仕事の合間にちょっと一息と、この界隈にひとつしかない電話ボックスに入り、結婚指輪をはずして浮気相手に電話。
電話が終わってボックスから出ようとすると、電話がけたたましく鳴り、スチュは思わずそれに出てしまう。
それが事件の始まり。
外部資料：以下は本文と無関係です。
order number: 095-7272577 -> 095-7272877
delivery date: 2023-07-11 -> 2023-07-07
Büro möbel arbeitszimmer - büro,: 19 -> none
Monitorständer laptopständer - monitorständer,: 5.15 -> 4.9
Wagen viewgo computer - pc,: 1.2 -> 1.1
電話の声は今、スチュをライフルで狙っていると言う。
声の主はスチュの日常を事細かに知っていて、浮気をしていることを妻に告白しろと言う。
脅迫されているとは知らずにスチュにからんでくるチンピラが声の主に狙撃され、事態は悪化。
スチュが撃ったと誤解を受け、電話ボックスは警官隊に包囲されることに。
狙撃犯と電話ボックスに釘付けのスチュ、警官隊とかけつけた妻、浮気相手。
緊迫の展開のなか、スチュの選択ははたして?
電話ボックスひとつだけで映画1本を展開させると聞いて、どれだけ狭い空間の話だかと心配していたが、そんなことは微塵もなかった。
むしろ開放的で人通りの激しい通りの一角にありながら、誰の目にも留まらないたった1台の電話ボックスという、町並みの中の盲点、落とし穴のような面白さがよかった。
脚本はなかなか練られており、電話ボックスに釘付けにされたスチュの、次々と変化する苦境に固唾を呑んでひきこまれてしまう。
どうなるどうなる?とハラハラドキドキ最後まで目が離せない緊張感の密度が高い作品だ。
電話の脅迫犯とスチュのやりとりがまず面白い。
脅迫犯はスチュの生活の細部まで知り尽くしており、スチュには犯人の心当たりがない。
疑惑と恐怖が入り乱れ、感情がかき乱されるスチュ。
必死に懇願したり探りをいれたり出し抜こうとしたり。
犯人もスチュをあざ笑うかのように翻弄しまくる。
ちょっと説明するとすぐネタバレになりそうで具体的なことは書きにくいのだが、犯人が過去を吐露する下りなど最高だった。
スチュのシチュエーションは詰んでしまうギリギリ一歩手前だ。
犯人は完全にスチュの生殺与奪を握っており、まわりは大通りで人も多いのに状況はすっかり孤立無援。
警官隊がかけつけてくるがそれはスチュを発砲犯と勘違いしてのことで、運悪くスチュが発砲したと言うデタラメな証言者もいて状況は最悪。
このなかでスチュがいかに行動するか、次にどう電話に答えて言うかが非常にスリリング。
警官がスチュに「どうして電話を切らないんだ?」と質問するシーン。
脅迫犯はスチュに「ごまかせ」と命令。
そこでスチュの生来のウソの才能が発揮され、口からでまかせがポンポン出てきてしまう。
自分の才覚を喜べばよいのか恨めばよいのか、スチュも複雑だろう。
かくて長時間のにらみあいが始まってしまう。
スチュは機転を効かせて気付かれないよう携帯電話をONにして警察に連絡しようと苦心するが・・・・・・それがはたしてうまくいくのか、とか、実にこれだけ狭い空間の中で様々なギミックが楽しめる。
犯人もかなり用意周到で、終盤にもいろんな仕掛けが用意してあり気を抜けない。
なかなかのサスペンスだ。
スチュの自己批判とか、普段ウソばっかり言っている人の自己嫌悪とか反省とか、共感できる所もあると思う。
しかしただもうこの作品は緊迫感いっぱいの展開こそが見所だろう。